• _TASK DESCRIPTION_
Your task is to copy the listing exactly. Drop any pictures from the copy.

• _EXERCISE INPUTS_
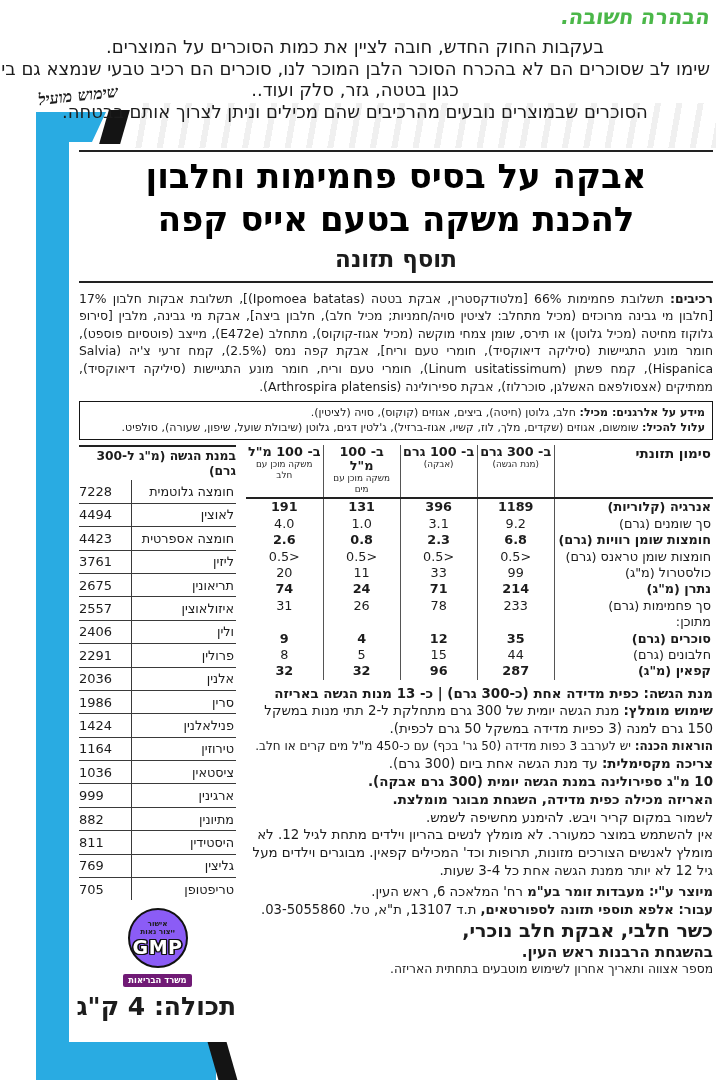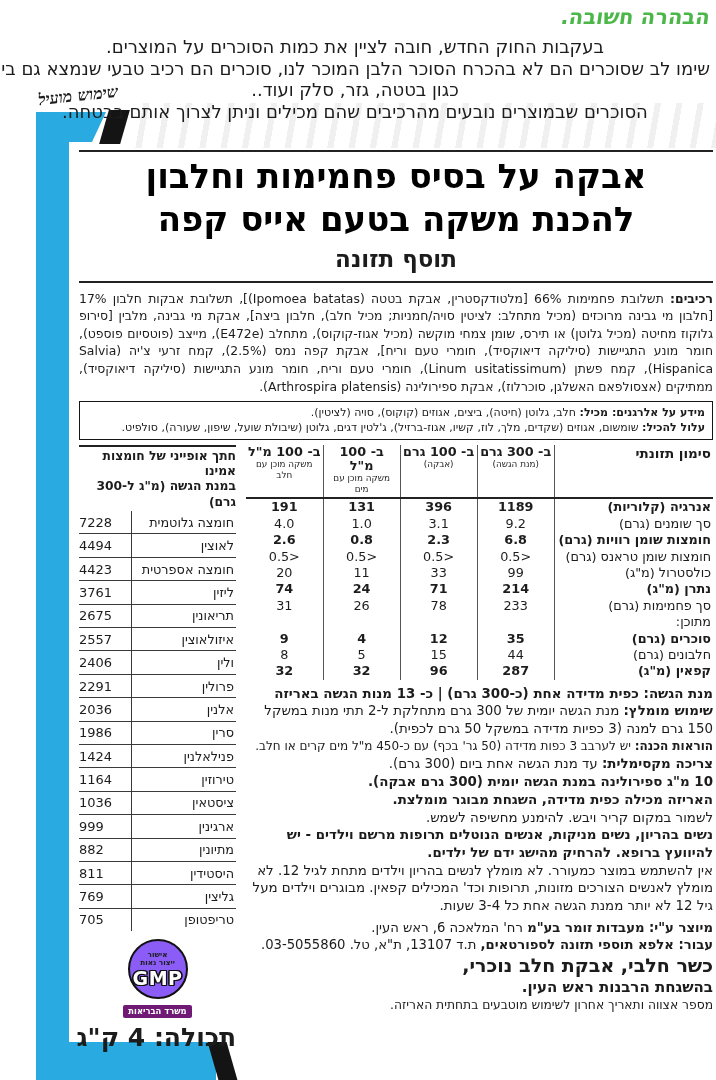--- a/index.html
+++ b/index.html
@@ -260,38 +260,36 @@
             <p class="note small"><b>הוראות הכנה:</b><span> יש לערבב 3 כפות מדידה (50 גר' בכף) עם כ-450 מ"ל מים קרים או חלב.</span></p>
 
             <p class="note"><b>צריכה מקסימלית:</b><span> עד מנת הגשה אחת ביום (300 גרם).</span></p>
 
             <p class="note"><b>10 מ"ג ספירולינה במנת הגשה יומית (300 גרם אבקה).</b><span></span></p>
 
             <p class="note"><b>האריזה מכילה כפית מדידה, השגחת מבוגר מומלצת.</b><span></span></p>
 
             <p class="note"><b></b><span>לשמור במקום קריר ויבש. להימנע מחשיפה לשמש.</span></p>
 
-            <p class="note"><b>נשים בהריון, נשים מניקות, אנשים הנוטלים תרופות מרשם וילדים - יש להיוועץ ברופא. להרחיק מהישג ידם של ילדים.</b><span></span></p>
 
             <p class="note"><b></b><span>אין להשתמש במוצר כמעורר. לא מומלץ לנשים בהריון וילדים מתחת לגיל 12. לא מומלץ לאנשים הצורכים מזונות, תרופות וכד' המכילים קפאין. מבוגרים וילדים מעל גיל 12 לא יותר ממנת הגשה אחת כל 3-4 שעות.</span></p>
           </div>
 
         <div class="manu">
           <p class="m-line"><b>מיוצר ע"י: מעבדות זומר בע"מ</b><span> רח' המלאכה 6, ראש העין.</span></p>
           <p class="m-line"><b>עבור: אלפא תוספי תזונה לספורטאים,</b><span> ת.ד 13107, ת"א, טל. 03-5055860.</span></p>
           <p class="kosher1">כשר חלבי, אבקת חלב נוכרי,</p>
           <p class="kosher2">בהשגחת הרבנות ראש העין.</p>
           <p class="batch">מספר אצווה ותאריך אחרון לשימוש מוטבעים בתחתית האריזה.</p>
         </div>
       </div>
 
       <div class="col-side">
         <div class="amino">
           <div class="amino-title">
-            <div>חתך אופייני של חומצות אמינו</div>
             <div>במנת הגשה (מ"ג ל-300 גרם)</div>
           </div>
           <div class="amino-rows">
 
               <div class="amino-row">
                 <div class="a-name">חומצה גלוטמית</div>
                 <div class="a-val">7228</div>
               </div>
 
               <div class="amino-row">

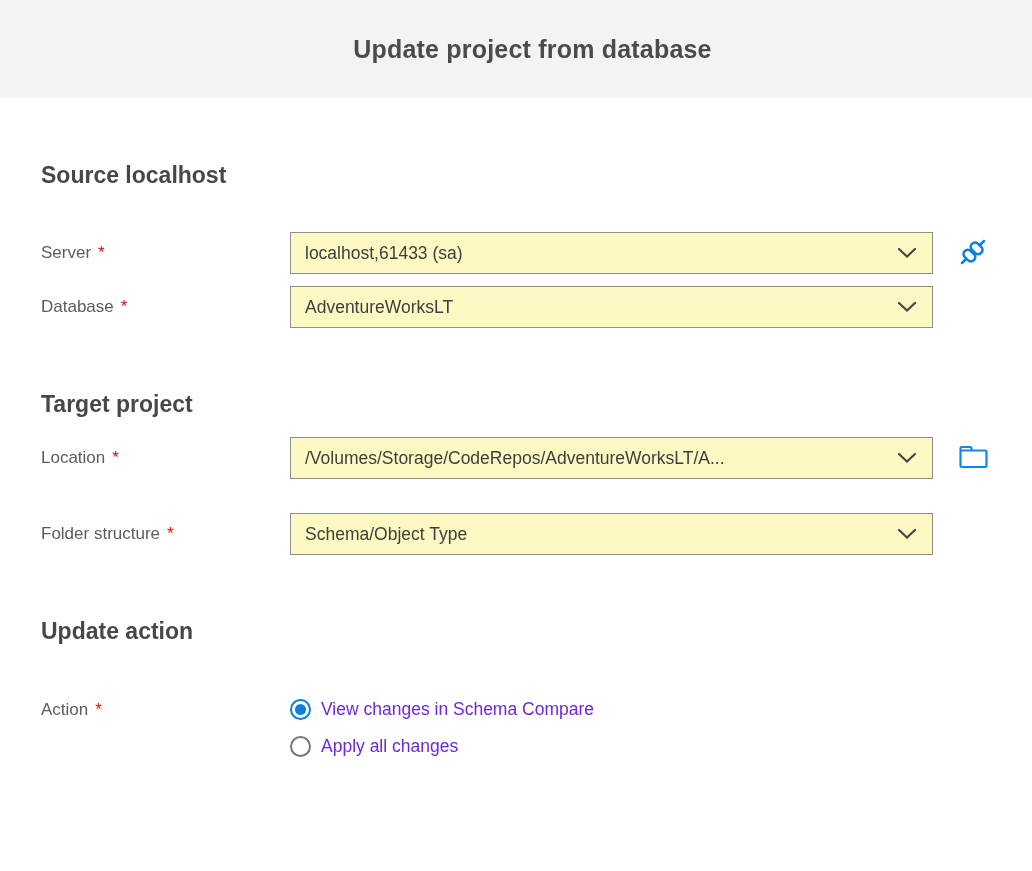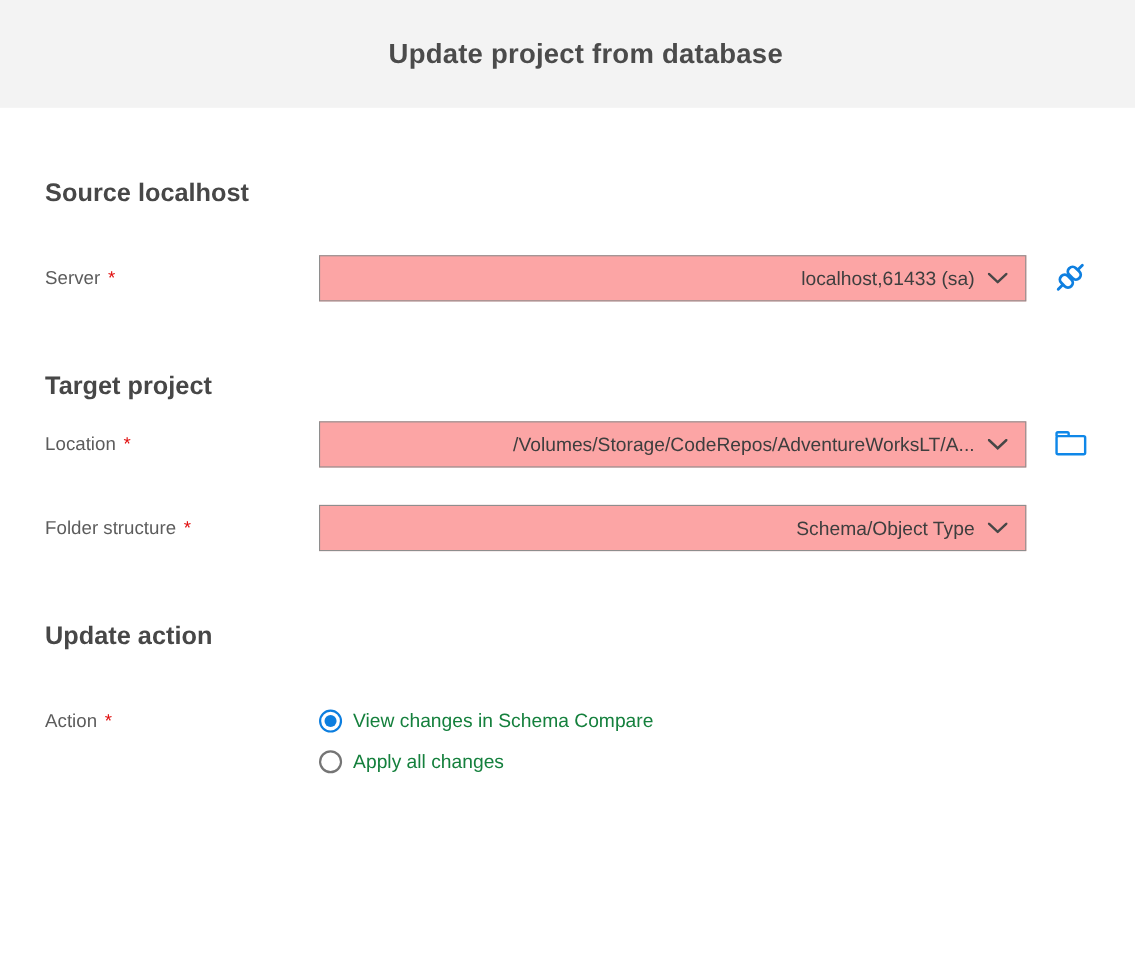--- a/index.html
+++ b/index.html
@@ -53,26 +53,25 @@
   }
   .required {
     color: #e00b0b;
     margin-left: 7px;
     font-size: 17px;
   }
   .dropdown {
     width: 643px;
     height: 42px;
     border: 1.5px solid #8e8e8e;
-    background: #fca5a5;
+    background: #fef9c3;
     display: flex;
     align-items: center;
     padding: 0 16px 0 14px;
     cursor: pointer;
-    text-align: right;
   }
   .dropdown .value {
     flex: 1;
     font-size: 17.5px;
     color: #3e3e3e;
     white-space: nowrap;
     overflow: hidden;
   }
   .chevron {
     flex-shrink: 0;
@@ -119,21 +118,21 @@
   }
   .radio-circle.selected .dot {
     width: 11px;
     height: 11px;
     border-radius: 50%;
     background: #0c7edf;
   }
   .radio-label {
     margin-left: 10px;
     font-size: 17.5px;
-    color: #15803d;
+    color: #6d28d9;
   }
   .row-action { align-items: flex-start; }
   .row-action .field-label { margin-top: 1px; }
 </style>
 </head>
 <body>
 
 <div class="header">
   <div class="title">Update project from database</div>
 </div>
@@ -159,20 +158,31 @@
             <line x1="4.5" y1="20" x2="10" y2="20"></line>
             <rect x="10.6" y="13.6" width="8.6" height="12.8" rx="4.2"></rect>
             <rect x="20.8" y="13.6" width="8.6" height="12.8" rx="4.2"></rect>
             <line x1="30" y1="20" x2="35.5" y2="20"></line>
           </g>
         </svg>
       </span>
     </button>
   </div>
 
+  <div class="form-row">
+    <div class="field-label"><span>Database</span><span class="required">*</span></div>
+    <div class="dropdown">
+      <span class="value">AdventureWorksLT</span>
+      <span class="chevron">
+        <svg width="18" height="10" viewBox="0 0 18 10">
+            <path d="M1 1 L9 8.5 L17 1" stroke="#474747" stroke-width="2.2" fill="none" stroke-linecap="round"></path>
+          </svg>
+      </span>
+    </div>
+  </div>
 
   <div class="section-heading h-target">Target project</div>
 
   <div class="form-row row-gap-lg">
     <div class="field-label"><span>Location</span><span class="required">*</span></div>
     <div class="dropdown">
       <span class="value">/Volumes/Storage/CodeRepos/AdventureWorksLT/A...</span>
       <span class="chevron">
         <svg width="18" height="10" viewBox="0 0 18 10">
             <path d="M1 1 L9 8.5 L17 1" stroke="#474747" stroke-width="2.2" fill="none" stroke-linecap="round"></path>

• _TASK OUTPUT_
--- a/index.html
+++ b/index.html
@@ -260,38 +260,36 @@
             <p class="note small"><b>הוראות הכנה:</b><span> יש לערבב 3 כפות מדידה (50 גר' בכף) עם כ-450 מ"ל מים קרים או חלב.</span></p>
 
             <p class="note"><b>צריכה מקסימלית:</b><span> עד מנת הגשה אחת ביום (300 גרם).</span></p>
 
             <p class="note"><b>10 מ"ג ספירולינה במנת הגשה יומית (300 גרם אבקה).</b><span></span></p>
 
             <p class="note"><b>האריזה מכילה כפית מדידה, השגחת מבוגר מומלצת.</b><span></span></p>
 
             <p class="note"><b></b><span>לשמור במקום קריר ויבש. להימנע מחשיפה לשמש.</span></p>
 
-            <p class="note"><b>נשים בהריון, נשים מניקות, אנשים הנוטלים תרופות מרשם וילדים - יש להיוועץ ברופא. להרחיק מהישג ידם של ילדים.</b><span></span></p>
 
             <p class="note"><b></b><span>אין להשתמש במוצר כמעורר. לא מומלץ לנשים בהריון וילדים מתחת לגיל 12. לא מומלץ לאנשים הצורכים מזונות, תרופות וכד' המכילים קפאין. מבוגרים וילדים מעל גיל 12 לא יותר ממנת הגשה אחת כל 3-4 שעות.</span></p>
           </div>
 
         <div class="manu">
           <p class="m-line"><b>מיוצר ע"י: מעבדות זומר בע"מ</b><span> רח' המלאכה 6, ראש העין.</span></p>
           <p class="m-line"><b>עבור: אלפא תוספי תזונה לספורטאים,</b><span> ת.ד 13107, ת"א, טל. 03-5055860.</span></p>
           <p class="kosher1">כשר חלבי, אבקת חלב נוכרי,</p>
           <p class="kosher2">בהשגחת הרבנות ראש העין.</p>
           <p class="batch">מספר אצווה ותאריך אחרון לשימוש מוטבעים בתחתית האריזה.</p>
         </div>
       </div>
 
       <div class="col-side">
         <div class="amino">
           <div class="amino-title">
-            <div>חתך אופייני של חומצות אמינו</div>
             <div>במנת הגשה (מ"ג ל-300 גרם)</div>
           </div>
           <div class="amino-rows">
 
               <div class="amino-row">
                 <div class="a-name">חומצה גלוטמית</div>
                 <div class="a-val">7228</div>
               </div>
 
               <div class="amino-row">

--- a/index.html
+++ b/index.html
@@ -53,26 +53,25 @@
   }
   .required {
     color: #e00b0b;
     margin-left: 7px;
     font-size: 17px;
   }
   .dropdown {
     width: 643px;
     height: 42px;
     border: 1.5px solid #8e8e8e;
-    background: #fca5a5;
+    background: #fef9c3;
     display: flex;
     align-items: center;
     padding: 0 16px 0 14px;
     cursor: pointer;
-    text-align: right;
   }
   .dropdown .value {
     flex: 1;
     font-size: 17.5px;
     color: #3e3e3e;
     white-space: nowrap;
     overflow: hidden;
   }
   .chevron {
     flex-shrink: 0;
@@ -119,21 +118,21 @@
   }
   .radio-circle.selected .dot {
     width: 11px;
     height: 11px;
     border-radius: 50%;
     background: #0c7edf;
   }
   .radio-label {
     margin-left: 10px;
     font-size: 17.5px;
-    color: #15803d;
+    color: #6d28d9;
   }
   .row-action { align-items: flex-start; }
   .row-action .field-label { margin-top: 1px; }
 </style>
 </head>
 <body>
 
 <div class="header">
   <div class="title">Update project from database</div>
 </div>
@@ -159,20 +158,31 @@
             <line x1="4.5" y1="20" x2="10" y2="20"></line>
             <rect x="10.6" y="13.6" width="8.6" height="12.8" rx="4.2"></rect>
             <rect x="20.8" y="13.6" width="8.6" height="12.8" rx="4.2"></rect>
             <line x1="30" y1="20" x2="35.5" y2="20"></line>
           </g>
         </svg>
       </span>
     </button>
   </div>
 
+  <div class="form-row">
+    <div class="field-label"><span>Database</span><span class="required">*</span></div>
+    <div class="dropdown">
+      <span class="value">AdventureWorksLT</span>
+      <span class="chevron">
+        <svg width="18" height="10" viewBox="0 0 18 10">
+            <path d="M1 1 L9 8.5 L17 1" stroke="#474747" stroke-width="2.2" fill="none" stroke-linecap="round"></path>
+          </svg>
+      </span>
+    </div>
+  </div>
 
   <div class="section-heading h-target">Target project</div>
 
   <div class="form-row row-gap-lg">
     <div class="field-label"><span>Location</span><span class="required">*</span></div>
     <div class="dropdown">
       <span class="value">/Volumes/Storage/CodeRepos/AdventureWorksLT/A...</span>
       <span class="chevron">
         <svg width="18" height="10" viewBox="0 0 18 10">
             <path d="M1 1 L9 8.5 L17 1" stroke="#474747" stroke-width="2.2" fill="none" stroke-linecap="round"></path>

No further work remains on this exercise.